There’s one thing you can say for Thursdays: there’s no more packed lunches to be made for the week.
I hate doing lunches. I loathed doing them for myself at high school and I dislike doing them still. I’m sure the school dinners are excellent, but money is tight, and as I can produce lunches for a lot less than £1.50 a pop, the household’s contract goes to me.
Earlier this year we all got a handy little leaflet about making school packed lunches fun healthier and easier, but alas few of the well-meant tips were of new ideas in the Soup household, so I remain, bleary-eyed in the early hours, shoving foodstuffs into little bags and plastic boxes.
I don’t think my lunches are paragons of virtuous eating, but I do have some standards, and they don’t make life rather easier. I was rather impressed to realise that I share some of my kiddie-lunch rules with no less than Hugh Fearnley-Whittingstall: no chocolate bars like Mars or Twix, not even the fun-size ones. No fizzy drinks. No crisps. Chocolate is permitted in other forms which avoid (as Hugh puts it) “child targeted brand bullying” and all forms of home-baking are encouraged. There will always be a fruit and, if possible, a salad item as well.

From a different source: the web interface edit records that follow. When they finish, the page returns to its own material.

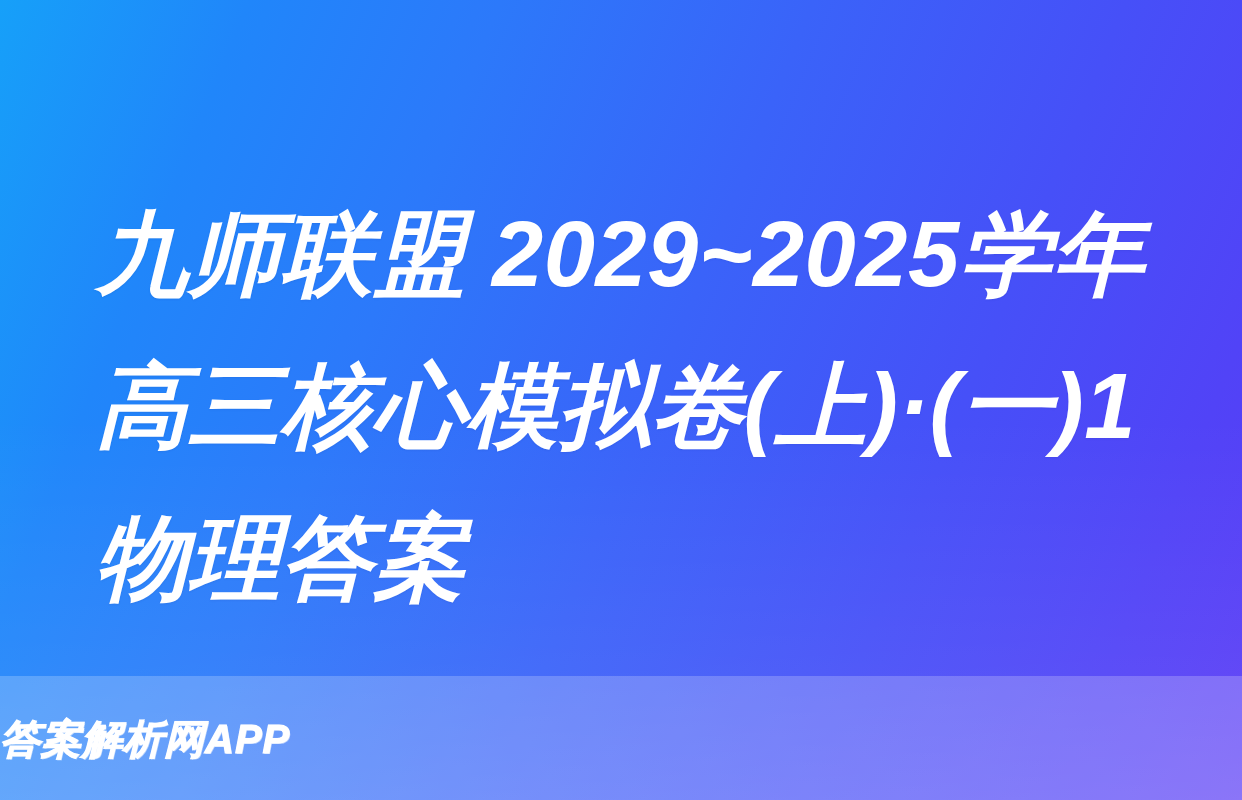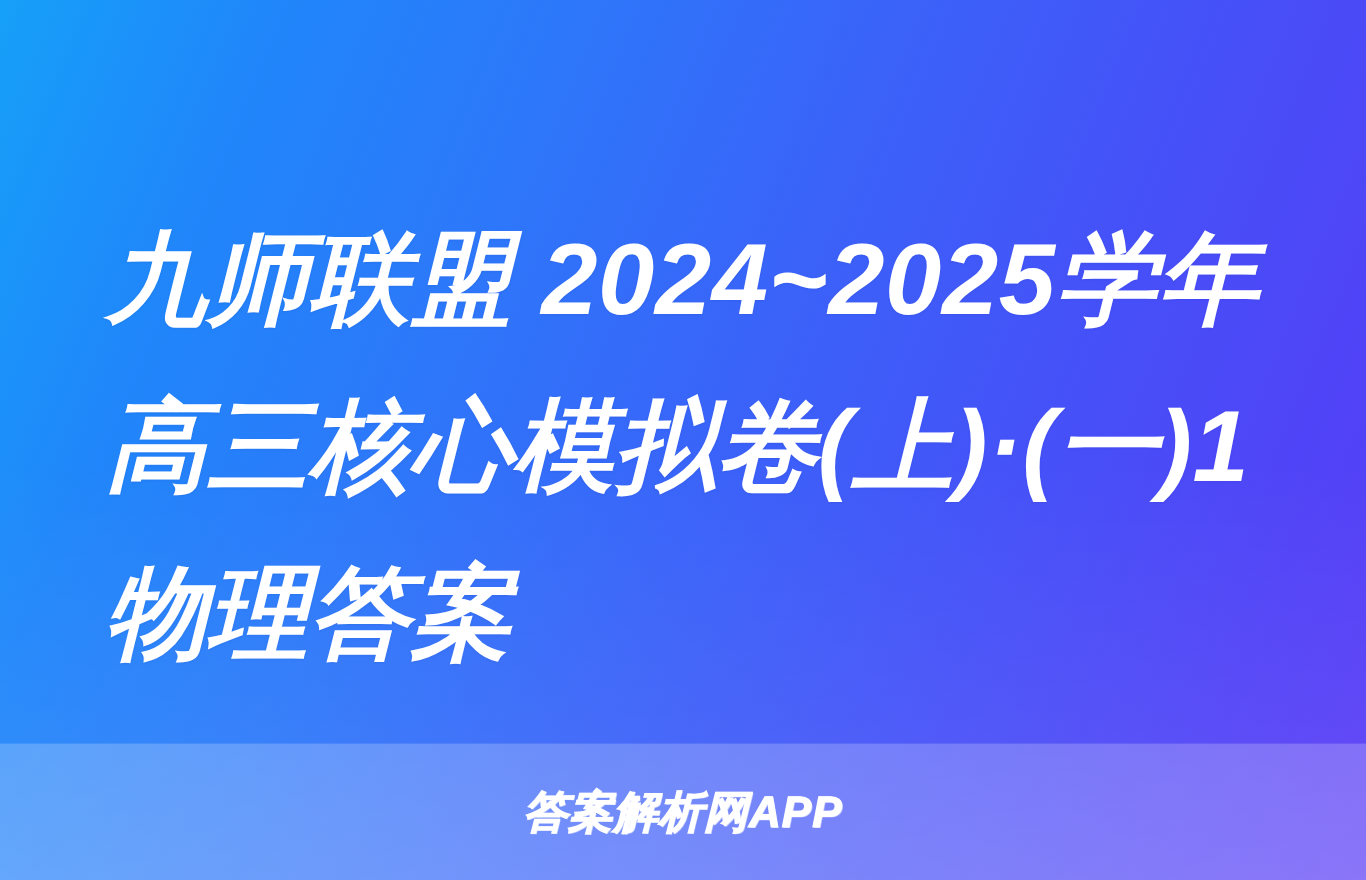--- a/index.html
+++ b/index.html
@@ -106,7 +106,7 @@
 <div class="cover">
 
   <div class="title-block">
-    <h1 class="title-text">九师联盟 2024~2025学年高三核心模拟卷(上)·(一)1物理答案</h1>
+    <h1 class="title-text">九师联盟 2029~2025学年高三核心模拟卷(上)·(一)1物理答案</h1>
   </div>
 
   <div class="watermark-band">

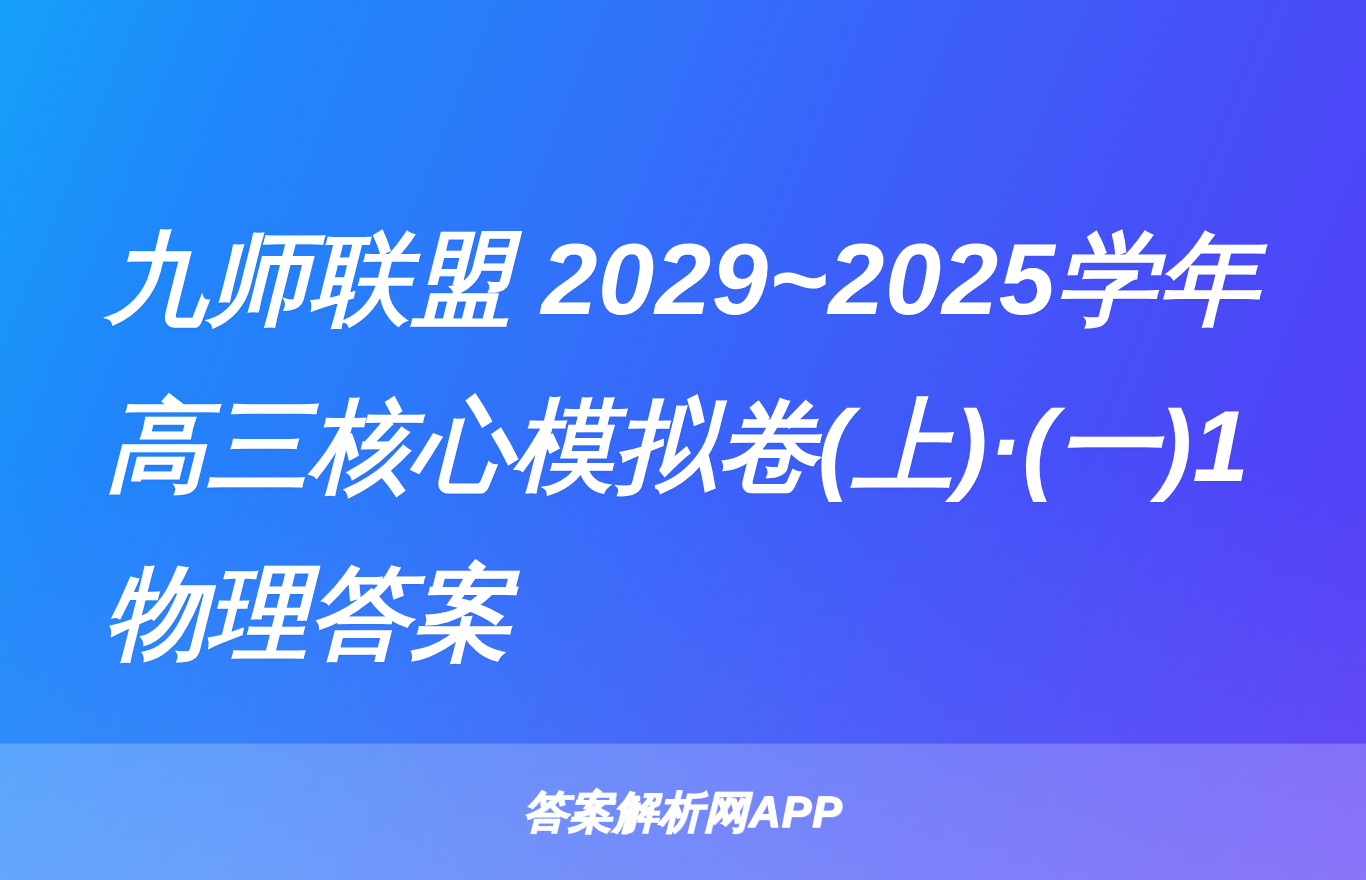--- a/index.html
+++ b/index.html
@@ -81,7 +81,6 @@
     z-index: 4;
     display: flex;
     align-items: center;
-    justify-content: center;
   }
 
   .watermark-text {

I’m rather surprised and disappointed to find that while Hugh talks elsewhere about ethical choices, and about the effect of western food companies’ greed and its effect on the developing world; he then talks of eating Kit-Kats, produced by Nestle, the target of the world’s largest ethical boycott. So - Kit-kats are out for us, as are Blue-ribands, Breakaways and anything in the Milky-Bar range.
Mind you, my kids are rather less likely to accept goats’ cheese and cold pasta salad than his, and I imagine that his kids are less likely to get white bread (sometimes!), mini yoghurts (supermarkets’ own, not big brands, and definitely not N***** ones) and the various occasional cook-from-frozen treats I might slip in once in a while.

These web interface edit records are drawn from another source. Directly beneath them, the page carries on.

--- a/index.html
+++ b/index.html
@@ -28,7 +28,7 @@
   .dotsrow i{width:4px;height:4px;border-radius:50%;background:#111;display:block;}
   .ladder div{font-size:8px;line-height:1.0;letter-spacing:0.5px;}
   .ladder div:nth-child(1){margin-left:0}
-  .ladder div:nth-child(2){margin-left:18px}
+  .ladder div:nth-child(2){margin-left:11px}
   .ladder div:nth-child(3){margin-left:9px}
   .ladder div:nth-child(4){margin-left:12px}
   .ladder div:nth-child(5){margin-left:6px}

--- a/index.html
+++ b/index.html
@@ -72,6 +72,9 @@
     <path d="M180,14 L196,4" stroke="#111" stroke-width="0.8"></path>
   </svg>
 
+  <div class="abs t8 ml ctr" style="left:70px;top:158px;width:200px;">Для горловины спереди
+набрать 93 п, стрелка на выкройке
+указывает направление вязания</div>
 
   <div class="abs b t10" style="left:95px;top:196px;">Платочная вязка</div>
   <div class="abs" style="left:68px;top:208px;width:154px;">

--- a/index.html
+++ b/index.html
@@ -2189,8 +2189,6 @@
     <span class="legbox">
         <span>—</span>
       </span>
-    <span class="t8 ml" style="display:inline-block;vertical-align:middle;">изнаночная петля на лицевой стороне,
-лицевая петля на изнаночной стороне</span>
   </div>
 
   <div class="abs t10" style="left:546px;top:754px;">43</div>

It’s surprising how many ‘non-crisps’ are in practice no better than the crisps they are touted to replace. Mini-Cheddars have more calories than Hula Hoops! I’d rather have the Hula Hoops - who wouldn’t?
So, now I have four free days to seek new inspirations for quick, cheap, popular lunch items. Roll-on the day they invent the self-filling lunchbox… and price it within my ducks-bottom budget.